#### Task details
Only the lines from the beginning of the data through the line holding "- As a user, I want to be able to organize" belong in the answer, printed exactly and without pictures.

#### Data for analysis
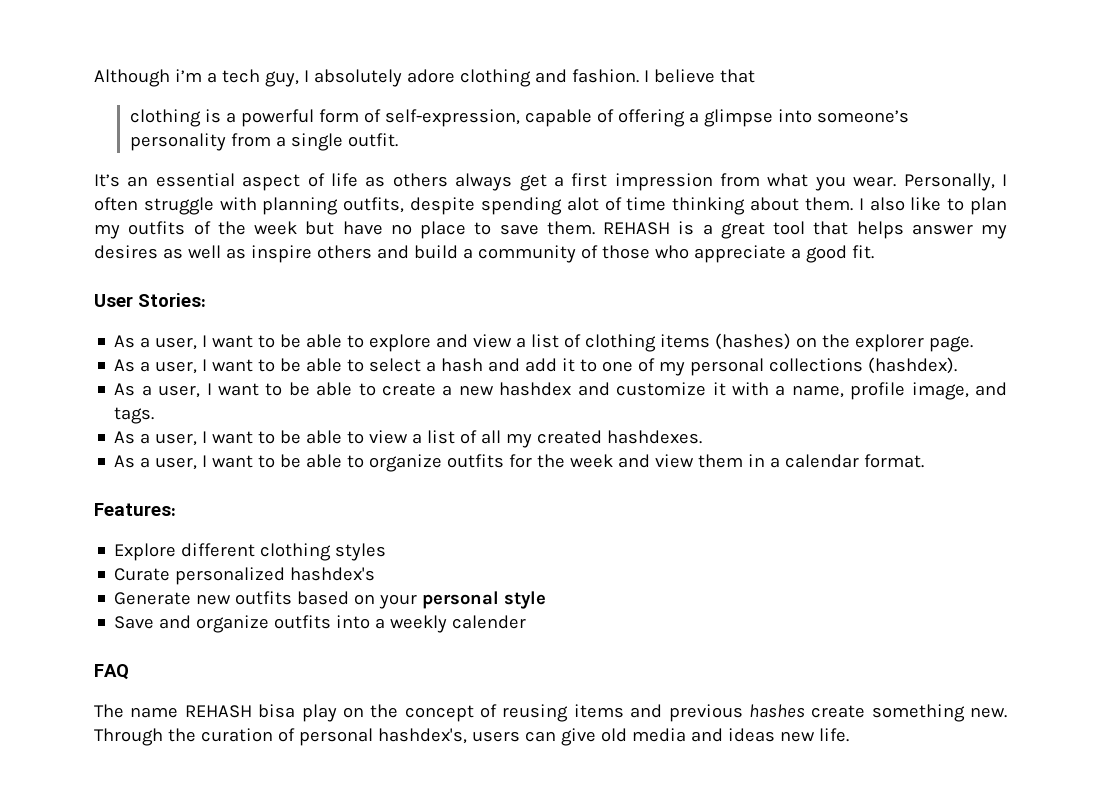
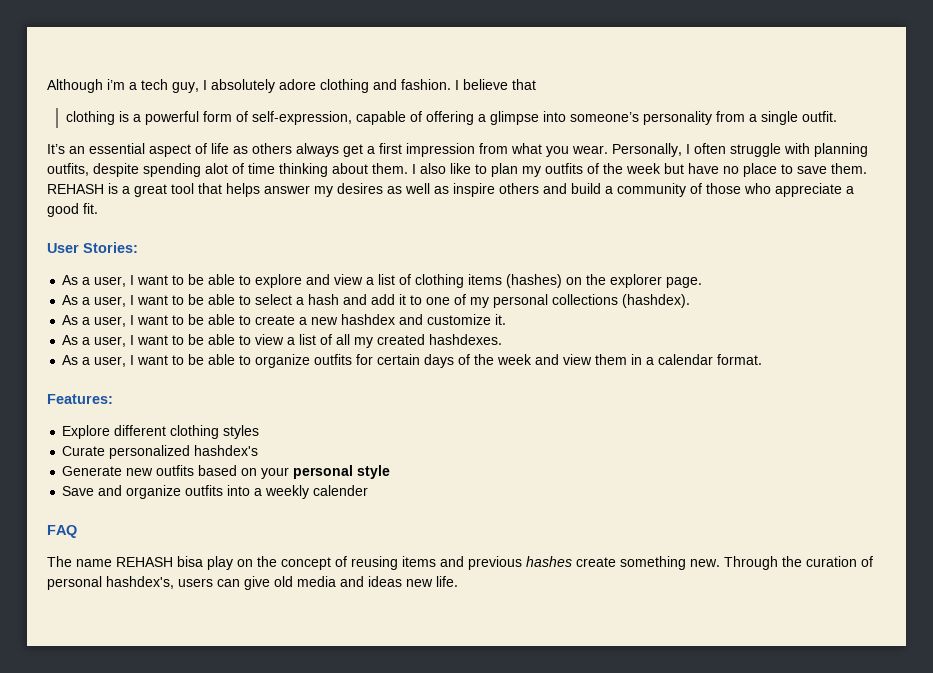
- As a user, I want to be able to create a new hashdex and customize it with a name, profile image, and tags.
+ As a user, I want to be able to create a new hashdex and customize it.
- As a user, I want to be able to organize outfits for the week and view them in a calendar format.
+ As a user, I want to be able to organize outfits for certain days of the week and view them in a calendar format.

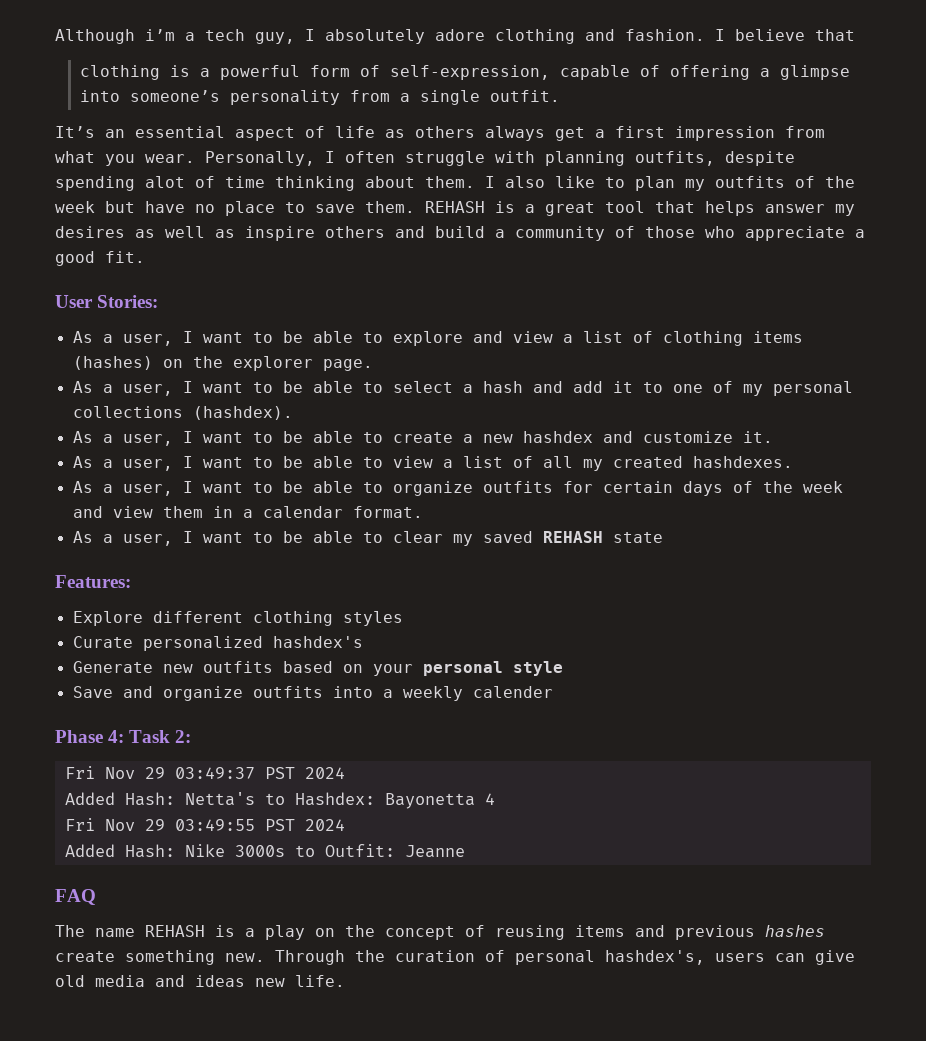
+ As a user, I want to be able to clear my saved REHASH state
+ Phase 4: Task 2:
+ Fri Nov 29 03:49:37 PST 2024
+ Added Hash: Netta's to Hashdex: Bayonetta 4
+ Fri Nov 29 03:49:55 PST 2024
+ Added Hash: Nike 3000s to Outfit: Jeanne
- The name REHASH bisa play on the concept of reusing items and previous hashes create something new.
+ The name REHASH is a play on the concept of reusing items and previous hashes create something new.

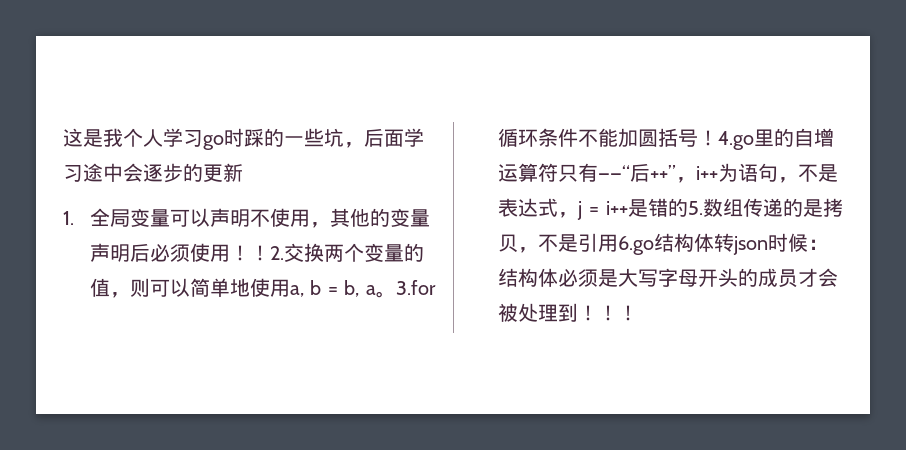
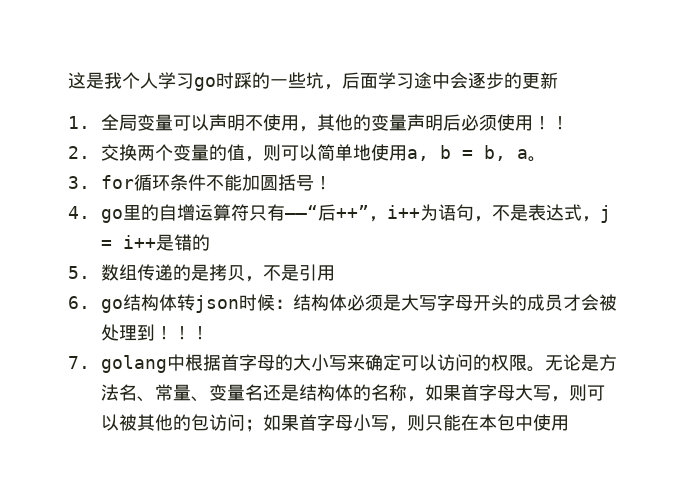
- 1.全局变量可以声明不使用，其他的变量声明后必须使用！！2.交换两个变量的值，则可以简单地使用a, b = b, a。3.for循环条件不能加圆括号！4.go里的自增运算符只有——“后++”，i++为语句，不是表达式，j = i++是错的5.数组传递的是拷贝，不是引用6.go结构体转json时候：
+ 1.全局变量可以声明不使用，其他的变量声明后必须使用！！
+ 2.交换两个变量的值，则可以简单地使用a, b = b, a。
+ 3. for循环条件不能加圆括号！
+ 4. go里的自增运算符只有——“后++”，i++为语句，不是表达式，j = i++是错的
+ 5.数组传递的是拷贝，不是引用
+ 6. go结构体转json时候：
+ 7. golang中根据首字母的大小写来确定可以访问的权限。无论是方法名、常量、变量名还是结构体的名称，如果首字母大写，则可以被其他的包访问；如果首字母小写，则只能在本包中使用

#### Response box
- As a user, I want to be able to create a new hashdex and customize it with a name, profile image, and tags.
+ As a user, I want to be able to create a new hashdex and customize it.
- As a user, I want to be able to organize outfits for the week and view them in a calendar format.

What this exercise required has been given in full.